What the task asks — Among the records that follow, find each line holding the word "worthies" and copy it.

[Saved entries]
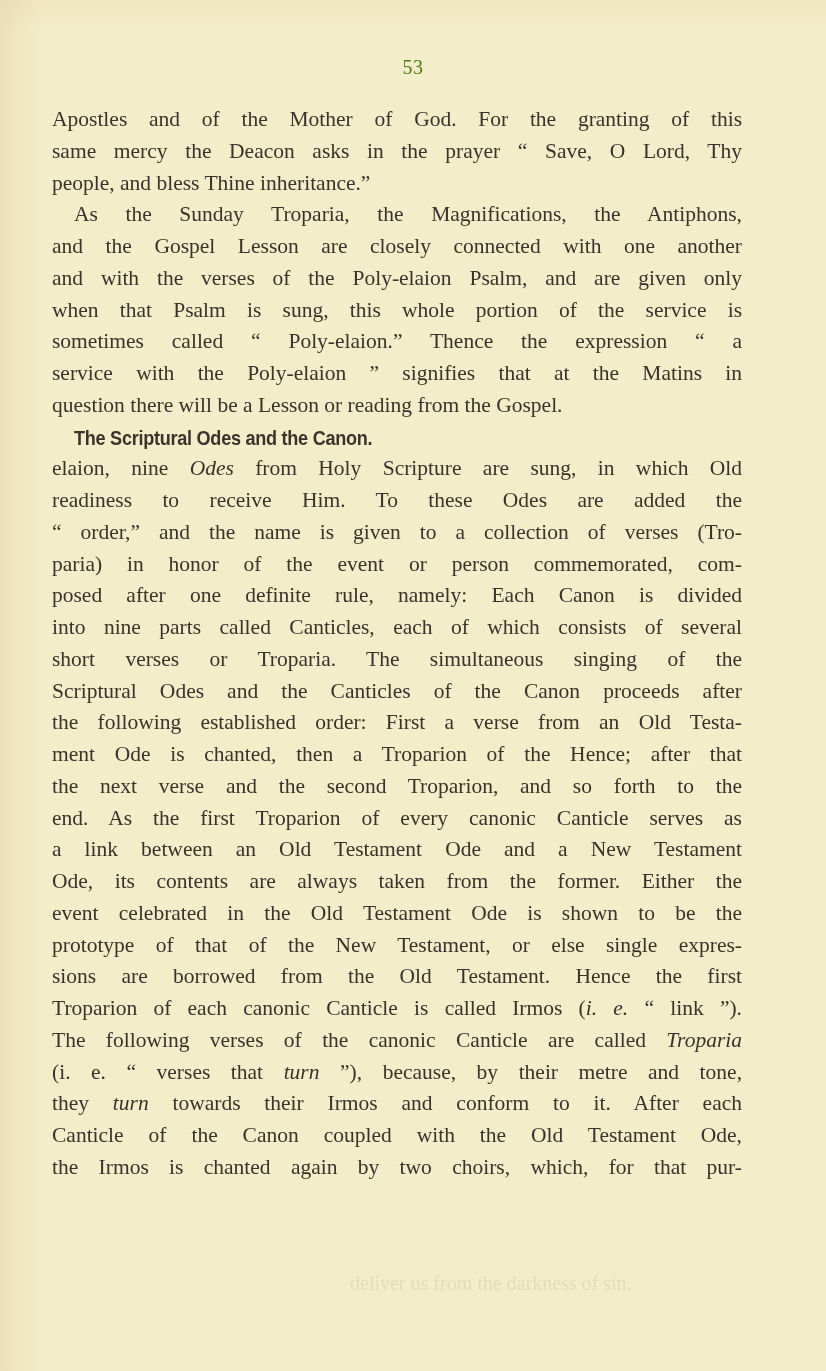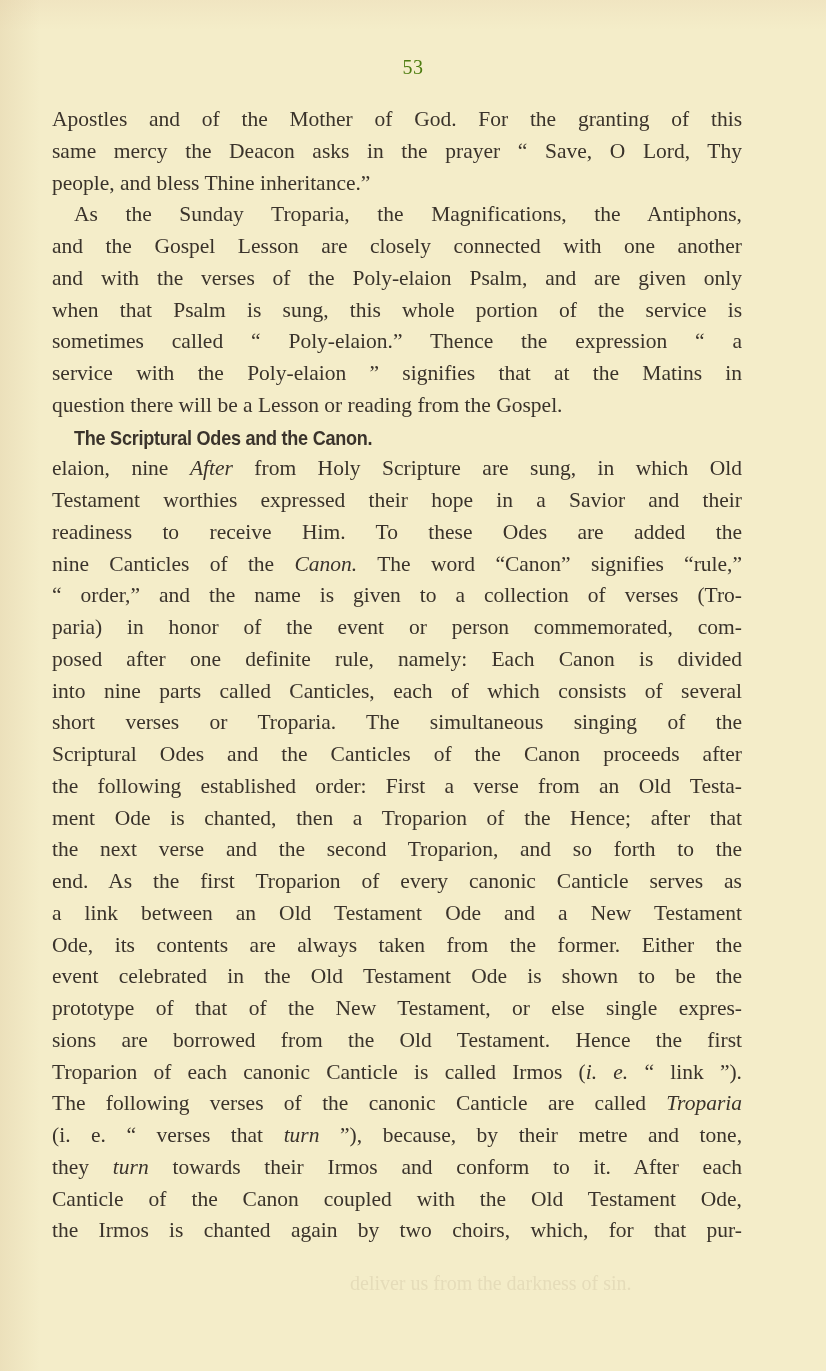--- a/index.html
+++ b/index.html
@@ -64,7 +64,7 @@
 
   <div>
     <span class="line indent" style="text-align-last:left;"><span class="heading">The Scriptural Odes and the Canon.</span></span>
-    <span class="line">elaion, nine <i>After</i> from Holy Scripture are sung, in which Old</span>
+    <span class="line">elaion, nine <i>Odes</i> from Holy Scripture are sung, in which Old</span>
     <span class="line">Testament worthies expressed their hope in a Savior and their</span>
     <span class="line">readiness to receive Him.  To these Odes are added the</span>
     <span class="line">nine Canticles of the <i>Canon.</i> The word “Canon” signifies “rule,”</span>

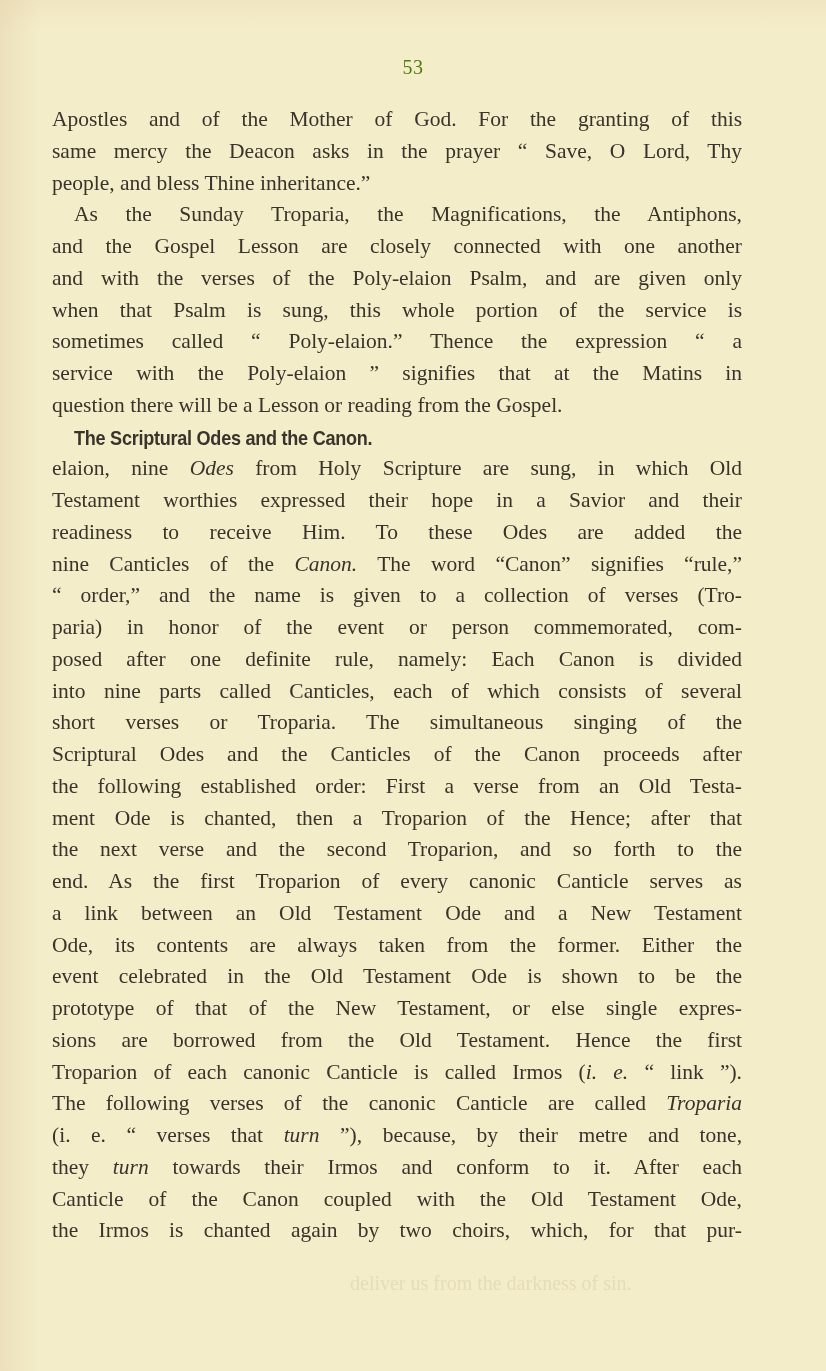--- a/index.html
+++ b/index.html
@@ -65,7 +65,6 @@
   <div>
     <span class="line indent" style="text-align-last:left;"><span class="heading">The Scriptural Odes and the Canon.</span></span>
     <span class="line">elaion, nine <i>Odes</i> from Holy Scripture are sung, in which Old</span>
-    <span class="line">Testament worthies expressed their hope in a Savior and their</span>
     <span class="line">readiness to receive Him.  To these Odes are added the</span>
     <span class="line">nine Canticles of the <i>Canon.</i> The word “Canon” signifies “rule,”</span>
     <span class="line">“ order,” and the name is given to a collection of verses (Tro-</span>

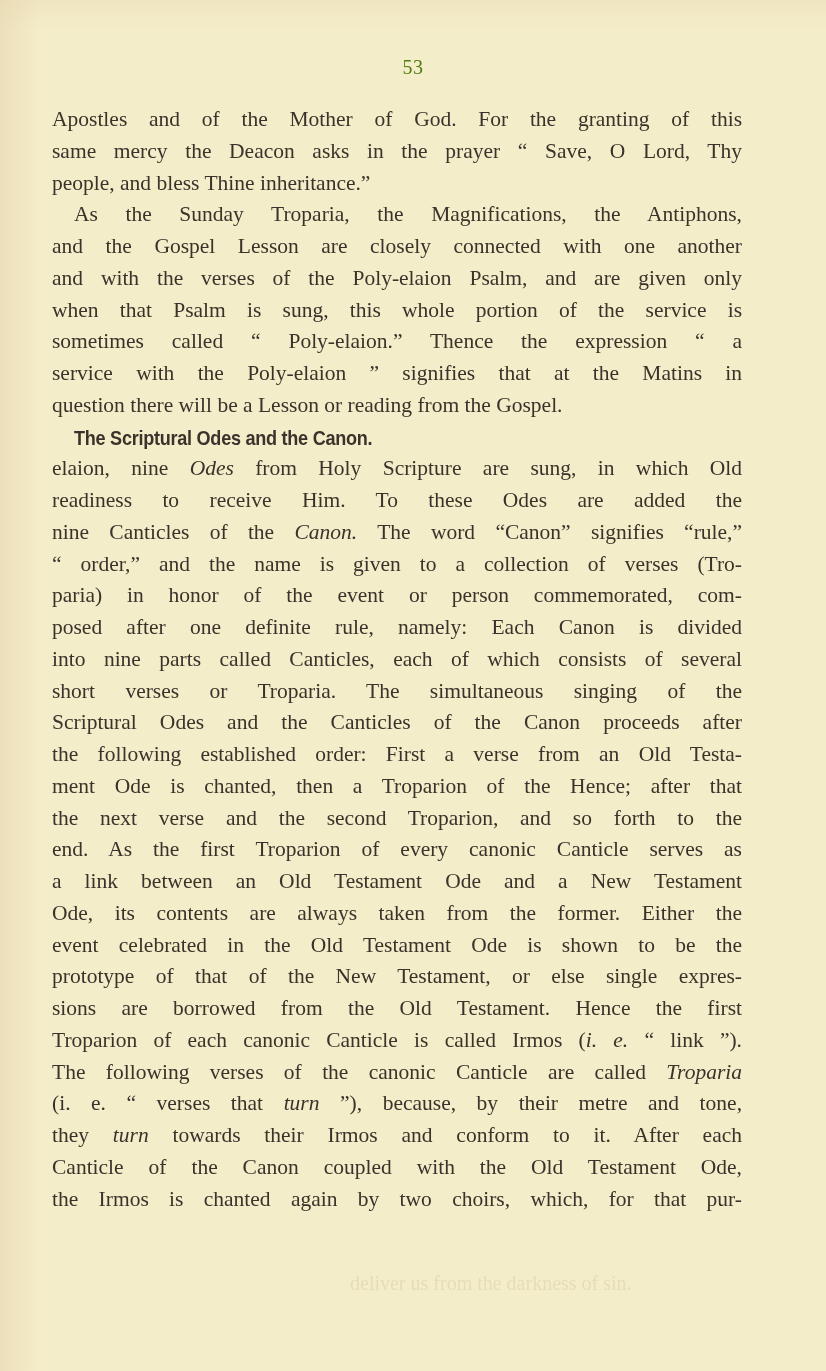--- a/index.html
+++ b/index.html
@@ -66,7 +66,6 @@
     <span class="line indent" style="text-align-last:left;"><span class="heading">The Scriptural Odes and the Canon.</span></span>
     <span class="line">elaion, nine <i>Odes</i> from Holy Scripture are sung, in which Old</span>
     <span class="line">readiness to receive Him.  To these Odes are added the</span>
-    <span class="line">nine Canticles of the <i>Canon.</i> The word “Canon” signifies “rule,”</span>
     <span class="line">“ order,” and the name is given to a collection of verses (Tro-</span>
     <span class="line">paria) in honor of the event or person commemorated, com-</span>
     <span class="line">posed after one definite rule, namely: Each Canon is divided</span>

--

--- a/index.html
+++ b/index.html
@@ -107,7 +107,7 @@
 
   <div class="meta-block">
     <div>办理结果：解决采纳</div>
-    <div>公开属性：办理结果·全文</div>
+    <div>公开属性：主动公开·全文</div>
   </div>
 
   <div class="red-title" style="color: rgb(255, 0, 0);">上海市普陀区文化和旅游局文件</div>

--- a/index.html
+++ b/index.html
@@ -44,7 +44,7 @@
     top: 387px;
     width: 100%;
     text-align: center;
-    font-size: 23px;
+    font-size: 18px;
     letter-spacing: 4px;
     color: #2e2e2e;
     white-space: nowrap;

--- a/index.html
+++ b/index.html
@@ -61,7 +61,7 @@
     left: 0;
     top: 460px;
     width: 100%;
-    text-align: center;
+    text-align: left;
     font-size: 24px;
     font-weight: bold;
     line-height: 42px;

Reply —
     <span class="line">Testament worthies expressed their hope in a Savior and their</span>
-    <span class="line">Testament worthies expressed their hope in a Savior and their</span>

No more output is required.